Simulasi itu menunjukkan, pada 1997, ekonomi China membesar dibandingkan 1995, tetapi IPM negara ini tak menjadi lebih baik, atau bergerak ke kuadran negara dengan kualitas pembangunan manusia tinggi. Tingkat kebebasan China pun tak bergeser. Pada 2017, skala ekonomi China sudah sangat besar. Namun, tingkat kebebasannya tak banyak membaik.
Hal itu dapat memunculkan aspirasi bagi para otokrat bahwa tak diperlukan kebebasan sipil (demokrasi) yang baik untuk menjadi kekuatan ekonomi dunia.
Meski demikian, di tengah ekonominya yang berkembang pesat, IPM China tak membaik secepat pertumbuhan ekonominya. Pada 2018, saat China telah memiliki PDB terbesar kedua di dunia, negara itu memiliki skor IPM 0,758, dan berada di peringkat ke-85 dari 189 negara. Sebagai perbandingan, AS yang memiliki PDB terbesar di dunia mempunyai IPM 0,92 dan menempati peringkat ke-15.
Perbaikan IPM China yang lambat bisa disebabkan persoalan kelembagaan politik-ekonomi yang belum inklusif. Hal ini membuat “kue ekonomi” tak merata.
Adapun IPM merupakan indikator dasar untuk melihat kualitas hidup masyarakat di sebuah negara. Indeks ini antara lain mengukur tingkat harapan hidup, rata-rata waktu sekolah; rata-rata waktu sekolah yang dijalani penduduk berusia 25 tahun ke atas, serta pendapatan nasional bruto per kapita.
Pekerjaan rumah
Indonesia dari sisi PDB juga sudah masuk jajaran negara papan “atas”. RI merupakan anggota G-20, yakni 20 negara dengan ekonomi terbesar di dunia. Namun, IPM Indonesia pada tahun 2018 masih berada di peringkat ke-111. Dari sisi kebebasan, sejak reformasi 1998, kondisi Indonesia membaik, tetapi belum maksimal.

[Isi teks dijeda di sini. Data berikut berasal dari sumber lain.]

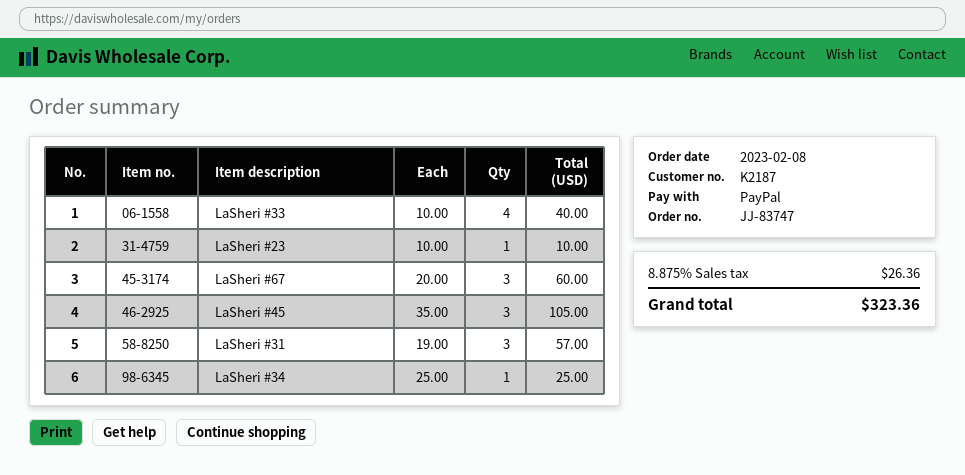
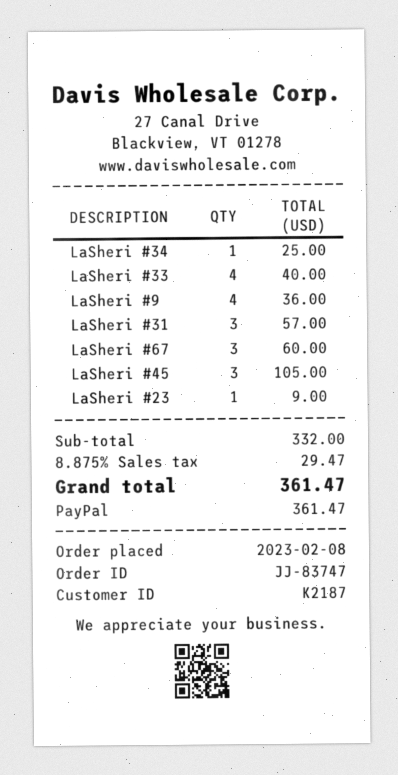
LaSheri #23: 1 for 10.00 -> 1 for 9.00
LaSheri #9: none -> 4 for 36.00
tax: 8.875% = 26.36 -> 8.875% = 29.47
total: 323.36 -> 361.47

Indeks Demokrasi 2019 dari The Economist Intelligence Unit menempatkan Indonesia dalam kategori demokrasi cacat (flawed democracy) dengan nilai 6,48 dari nilai maksimal 10. Indonesia mendapat nilai paling rendah di aspek kebebasan sipil (5,59). Empat aspek lainnya ialah budaya politik (5,63), partisipasi politik (6,11), keberfungsian pemerintah (7,14), serta proses elektoral dan pluralisme (7,92).
Dalam laporan tahun 2019, Freedom House juga menempatkan Indonesia dalam kategori “bebas sebagian”. Dari tiga aspek yang dinilai, kebebasan sipil juga menjadi yang terburuk dengan skor 4. Dari skala 1-7, makin tinggi nilainya, semakin tidak bebas aspek itu.
Ekosistem yang menjamin kebebasan individu, sepanjang tak bertentangan dengan hukum dan hak individu lain, harus dijaga dengan baik. Negara harus hadir menjaga kebebasan warganya lewat regulasi dan penegakannya secara imparsial.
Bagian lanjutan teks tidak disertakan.